I'm teaching myself Python networking, and I recalled that back when I was teaching myself threading, I came across this page, so I copied the scripts, updated them for Python 3.1.1 and ran them. They worked perfectly.
Then I made a few modifications. My goal is to do something simple:
The client pickles an integer and sends it to the server.
The server receives the pickled integer, unpickles it, doubles it, then pickles it and sends it back to the client.
The client receives the pickled (and doubled) integer, unpickles it, and outputs it.
Here's the server:
import pickle
import socket
import threading
class ClientThread(threading.Thread):
def __init__(self, channel, details):
self.channel = channel
self.details = details
threading.Thread.__init__ ( self )
def run(self):
print('Received connection:', self.details[0])

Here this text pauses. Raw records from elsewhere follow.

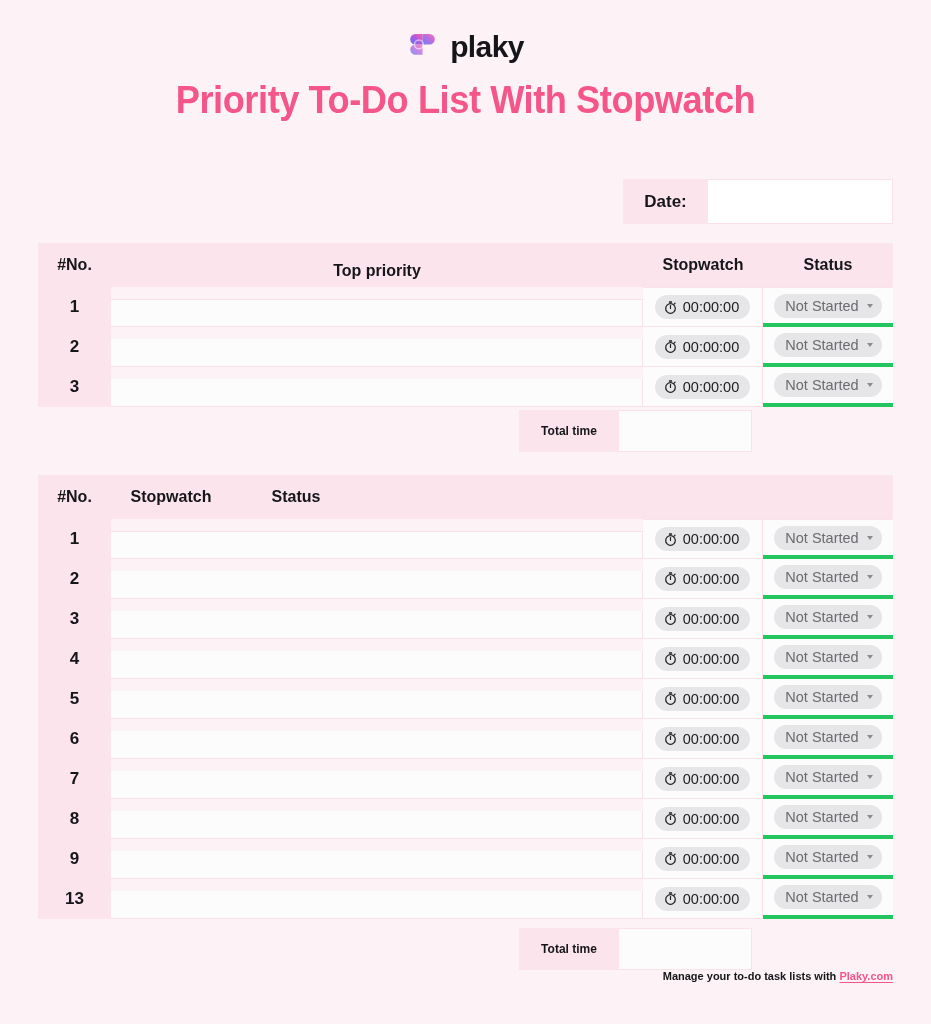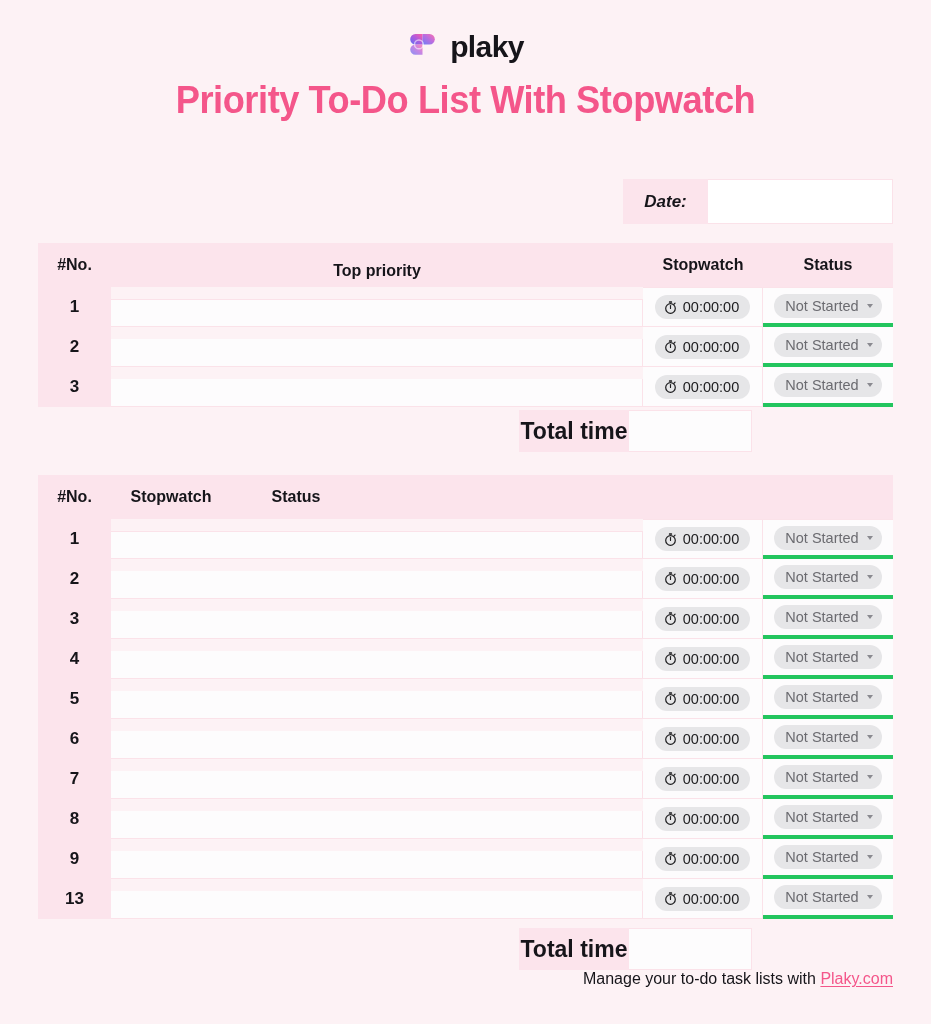--- a/index.html
+++ b/index.html
@@ -50,21 +50,20 @@
   }
 
   
   .date-row {
     position: absolute;
     top: 179px;
     left: 623px;
     width: 270px;
     height: 45px;
     display: flex;
-    font-style: italic;
   }
   .date-label {
     width: 85px;
     background: #fce4ec;
     display: flex;
     align-items: center;
     justify-content: center;
     font-size: 17px;
     font-weight: bold;
     color: #16151a;
@@ -169,43 +168,43 @@
   }
 
   
   .total-row {
     position: absolute;
     display: flex;
     height: 42px;
     width: 233px;
   }
   .total-label {
-    width: 110px;
+    width: 100px;
     background: #fce4ec;
     display: flex;
     align-items: center;
     justify-content: center;
-    font-size: 23px;
+    font-size: 12px;
     font-weight: bold;
     color: #16151a;
   }
   .total-input {
     flex: 1;
     background: #fdfcfd;
     border: 1px solid #fbe2e9;
     border-left: none;
   }
 
   
   .footer {
     position: absolute;
     top: 970px;
     right: 38px;
-    font-size: 16px;
-    font-weight: normal;
+    font-size: 11px;
+    font-weight: bold;
     color: #16151a;
     white-space: nowrap;
   }
   .footer a {
     color: #f4568a;
     text-decoration: underline;
     text-underline-offset: 2px;
   }
 </style>
 </head>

request = self.channel.recv(1024)
response = pickle.dumps(pickle.loads(request) * 2)
self.channel.send(response)
self.channel.close()
print('Closed connection:', self.details [ 0 ])

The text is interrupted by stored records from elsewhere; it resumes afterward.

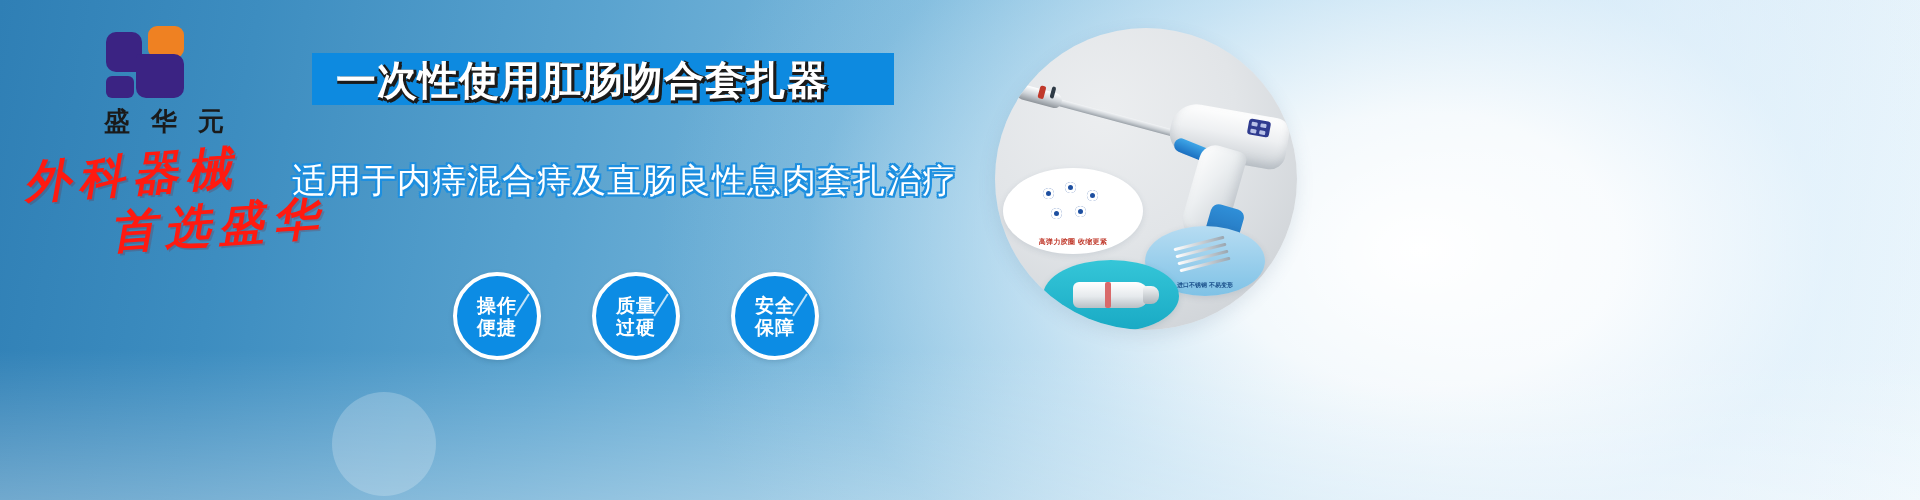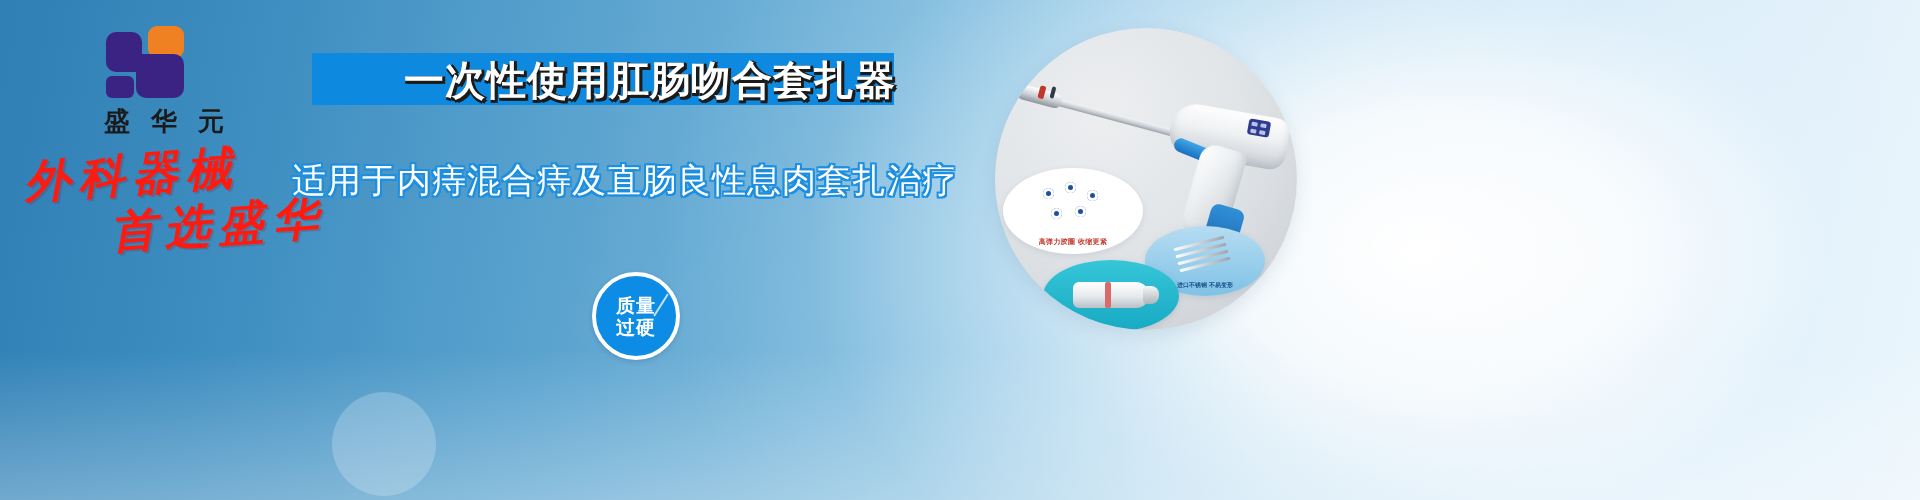--- a/index.html
+++ b/index.html
@@ -46,21 +46,21 @@
   .calli-1 { left:24px;  top:152px; font-size:46px; transform:rotate(-4deg); transform-origin:left center; }
   .calli-2 { left:110px; top:202px; font-size:46px; transform:rotate(-4deg); transform-origin:left center; }
 
   
   .title-box {
     position:absolute; left:312px; top:53px; width:582px; height:52px;
     background:#0d8ae0;
   }
   .title-text {
     position:absolute; left:336px; top:54px; width:560px; height:52px;
-    line-height:52px; text-align:right;
+    line-height:52px; text-align:left;
     font-size:40px; font-weight:700; color:#ffffff;
     letter-spacing:1px; white-space:nowrap;
     text-shadow: 3px 3px 0 #1b1b1b, 2px 2px 0 #1b1b1b, 3px 0 0 #1b1b1b, 0 3px 0 #1b1b1b;
   }
 
   
   .subtitle {
     position:absolute; left:292px; top:158px; width:620px;
     text-align:center; font-size:34px; font-weight:400; color:#ffffff;
     letter-spacing:1px; white-space:nowrap;
@@ -233,24 +233,34 @@
   </div>
 
   <div class="calli calli-1">外科器械</div>
   <div class="calli calli-2">首选盛华</div>
 
   <div class="title-box"></div>
   <div class="title-text">一次性使用肛肠吻合套扎器</div>
   <div class="subtitle">适用于内痔混合痔及直肠良性息肉套扎治疗</div>
 
   <div class="circles">
+    <div class="circle c1">
+      <span class="slash"></span>
+      <span>操作</span>
+      <span>便捷</span>
+    </div>
     <div class="circle c2">
       <span class="slash"></span>
       <span>质量</span>
       <span>过硬</span>
+    </div>
+    <div class="circle c3">
+      <span class="slash"></span>
+      <span>安全</span>
+      <span>保障</span>
     </div>
   </div>
 
   <div class="deco-circle"></div>
 
   <div class="photo">
     <span class="shaft"></span>
     <span class="shaft-tip"></span>
     <span class="shaft-band"></span>
     <span class="shaft-band2"></span>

server = socket.socket(socket.AF_INET, socket.SOCK_STREAM)
server.bind(('', 2727))
server.listen(5)
while True:
channel, details = server.accept()
ClientThread(channel, details).start()
And here is the client:
import pickle
import socket
import threading
class ConnectionThread(threading.Thread):
def run(self):
client = socket.socket(socket.AF_INET, socket.SOCK_STREAM)

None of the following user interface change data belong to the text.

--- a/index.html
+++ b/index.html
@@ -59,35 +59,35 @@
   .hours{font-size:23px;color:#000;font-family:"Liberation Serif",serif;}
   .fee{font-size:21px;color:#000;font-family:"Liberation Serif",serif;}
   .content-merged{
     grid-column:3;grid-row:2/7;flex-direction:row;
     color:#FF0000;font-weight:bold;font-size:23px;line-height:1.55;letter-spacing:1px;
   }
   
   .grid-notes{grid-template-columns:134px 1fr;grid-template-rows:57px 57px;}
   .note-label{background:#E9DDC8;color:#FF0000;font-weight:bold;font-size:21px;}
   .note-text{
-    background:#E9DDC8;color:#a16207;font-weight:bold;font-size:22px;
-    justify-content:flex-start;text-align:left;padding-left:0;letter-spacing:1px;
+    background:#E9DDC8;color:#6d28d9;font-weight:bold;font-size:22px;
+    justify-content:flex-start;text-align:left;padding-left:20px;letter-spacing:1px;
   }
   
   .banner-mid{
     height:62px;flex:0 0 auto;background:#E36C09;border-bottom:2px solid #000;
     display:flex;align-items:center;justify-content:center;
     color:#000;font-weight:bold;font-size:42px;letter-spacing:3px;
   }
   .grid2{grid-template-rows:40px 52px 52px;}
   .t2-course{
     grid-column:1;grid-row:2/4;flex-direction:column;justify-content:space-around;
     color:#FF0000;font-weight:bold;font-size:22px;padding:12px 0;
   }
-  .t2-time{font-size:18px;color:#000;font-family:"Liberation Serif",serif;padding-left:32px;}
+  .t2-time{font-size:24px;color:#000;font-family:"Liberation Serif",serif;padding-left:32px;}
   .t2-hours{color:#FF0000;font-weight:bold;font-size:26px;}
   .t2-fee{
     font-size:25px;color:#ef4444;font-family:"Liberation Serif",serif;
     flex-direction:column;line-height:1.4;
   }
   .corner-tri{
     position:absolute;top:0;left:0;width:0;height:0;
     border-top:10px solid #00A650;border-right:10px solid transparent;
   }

client.connect(('localhost', 2727))
for x in range(10):
client.send(pickle.dumps(x))
print('Sent:',str(x))
print('Received:',repr(pickle.loads(client.recv(1024))))
client.close()
for x in range(5):
ConnectionThread().start()
The server runs fine, and when I run the client it successfully connects and starts sending integers and receiving them back doubled as expected. However, very quickly it exceptions out:
Exception in thread Thread-2:
Traceback (most recent call last):
File "C:\Python30\lib\threading.py", line 507, in _bootstrap_inner
self.run()
File "C:\Users\Imagist\Desktop\server\client.py", line 13, in run
print('Received:',repr(pickle.loads(client.recv(1024))))
socket.error: [Errno 10053] An established connection was aborted by the softwar
e in your host machine
The server continues to run and receives connections just fine; only the client crashes. What's causing this?
EDIT: I got the client working with the following code:
import pickle
import socket
import threading
class ConnectionThread(threading.Thread):
def run(self):
for x in range(10):
client = socket.socket(socket.AF_INET, socket.SOCK_STREAM)
client.connect(('localhost', 2727))
client.send(pickle.dumps(x))
print('Sent:',str(x))
print('Received:',repr(pickle.loads(client.recv(1024))))
client.close()
for x in range(5):
ConnectionThread().start()
However, I still don't understand what's going on. Isn't this just opening and closing the socket a bunch of times? Shouldn't there be time limitations to that (you shouldn't be able to open a socket so soon after closing it)?
Your client is now correct - you want to open the socket send the data, receive the reply and then close the socket.
The error original error was caused by the server closing the socket after it sent the first response which caused the client to receive a connection closed message when it tried to send the second message on the same connection.
However, I still don't understand
what's going on. Isn't this just
opening and closing the socket a bunch
of times?
Yes. This is acceptable, if not the highest performance way of doing things.
Shouldn't there be time
limitations to that (you shouldn't be
able to open a socket so soon after
closing it)?
You can open a client socket as quickly as you like as every time you open a socket you will get a new local port number, meaning that the connections won't interfere. In the server code above, it will start a new thread for each incoming connection.
There are 4 parts to every IP connection (source_address, source_port, destination_address, destination_port) and this quad (as it is known) must change for ever connection. Everything except source_port is fixed for a client socket so that is what the OS changes for you.
Opening server sockets is more troublesome - if you want to open a new server socket quickly, your
server.bind(('', 2727))
Above then you need to read up on SO_REUSEADDR.